As the surveillance industry embraces digital video, it is becoming increasingly more innovative. Instead of leveraging existing broadcast industry techniques, the surveillance industry is finding new ways to better manage video for its unique needs. One example is in the adoption of scalable video coding (SVC).
Video for surveillance operators is not a means of generating revenue as it is to broadcasters. It is, instead, a tool that is used to mitigate some perceived risk. This tool then needs to be managed over time to echo the severity of the risk until, ultimately, it can be deleted to make room for more recent video. To manage the video, the surveillance operator needs the flexibility to change its resolution or its frame rate to reduce either its storage size or its bandwidth so it can be moved across networks to remote monitoring locations. This led to the development and adoption of the SVC extension to H.264.
H.264 SVC adopts a layered approach to video encoding. Initially, a low frame rate, low-resolution version of the video stream is encoded. Additional "enhancement layers" are then encoded to provide the additional information needed to increase the frame rate or the resolution of the encoded video. The encoded layers are packaged together into a single SVC stream for storage or for transport to the monitoring location. A monitoring device decodes the first layer of video and then decodes subsequent layers until the desired frame rate and resolution are achieved. Once video with the desired characteristics is achieved, decoding can be halted, freeing processing resources to decode other streams. This way, SVC streams can readily be decoded by monitoring devices of diverse processing capabilities, without the need to transcode the stream.

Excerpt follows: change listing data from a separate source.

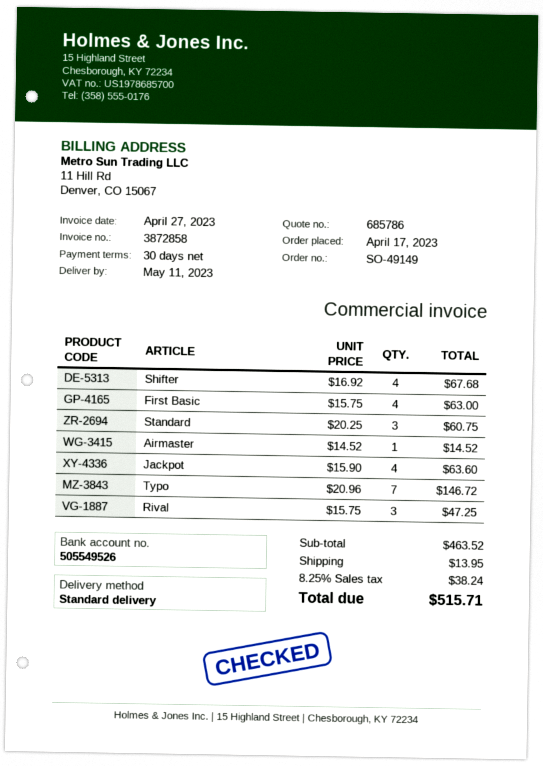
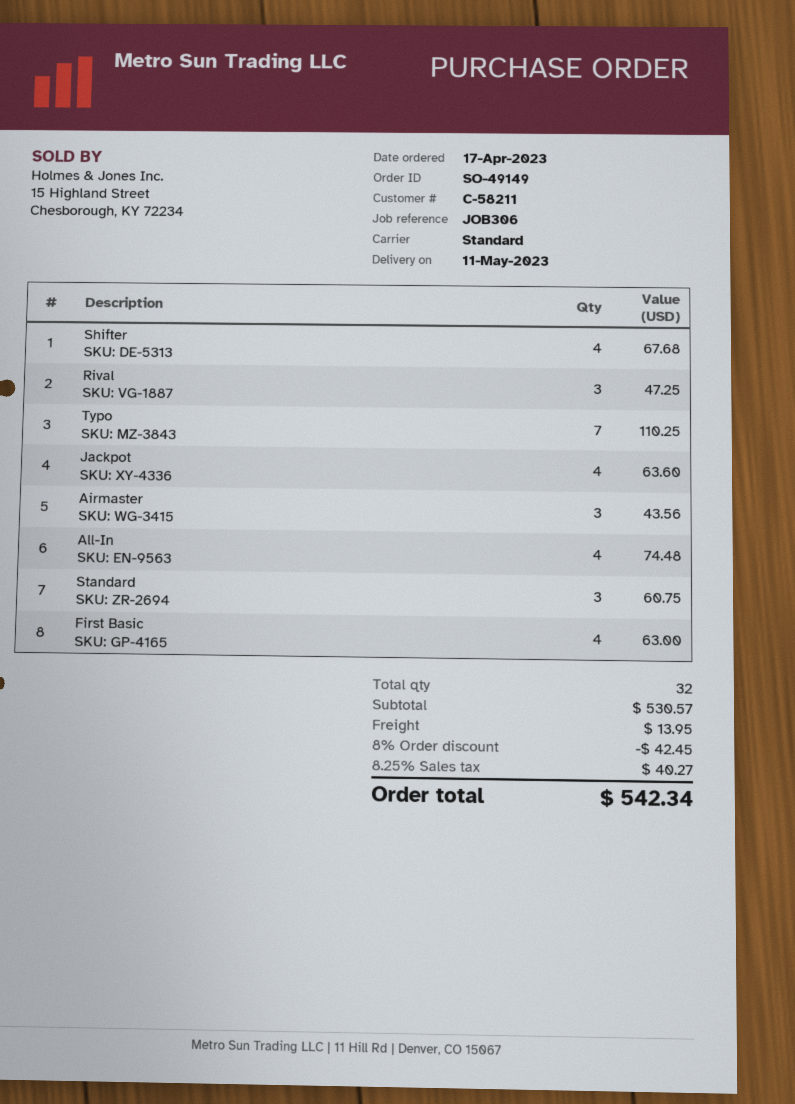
Airmaster: 1 for 14.52 -> 3 for 43.56
Typo: 7 for 146.72 -> 7 for 110.25
All-In: none -> 4 for 74.48
subtotal: 463.52 -> 530.57
discount: none -> 8% = 42.45
tax: 8.25% = 38.24 -> 8.25% = 40.27
total: 515.71 -> 542.34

SVC streams can also be "thinned" after they have been encoded. By removing layers from the stream, the size of the recorded stream can be dramatically reduced to reclaim storage resources. A thinned stream can also be moved more easily across networks of constrained or congested bandwidth.
By employing H.264 SVC, surveillance operators can manage the profile of captured video. Full resolution and frame rate video can be captured and stored for relatively short periods of time. When it has been determined that little of interest has occurred in the observed scene during some prescribed period, an operator can thin the video to reduce its frame rate or its resolution and, in doing so, reduce its storage requirements.
Retaining some of the lower SVC layers, however, will ensure that a valid video record is retained for long-term reference until all perceived threats have passed. Figure 3 shows how the size and storage costs of an encoded stream can be reduced by thinning the recorded stream.
As the surveillance community moves to embrace digital video, leveraging core technologies from industries like broadcast can provide enormous benefits. These core technologies, however, provide only half the story. Innovations specific to surveillance applications can turn a mediocre implementation into a game-changing experience for surveillance operators.
When considering codecs, operators must consider how the resulting stream can be configured in terms of bit rate and quality to maximize its performance. How the stream will be monitored and stored and how it will be managed over time must also be considered. Techniques such as CQ rate control and SVC promise to provide the surveillance community the control needed to maximize the benefits that can be derived from the migration to digital video.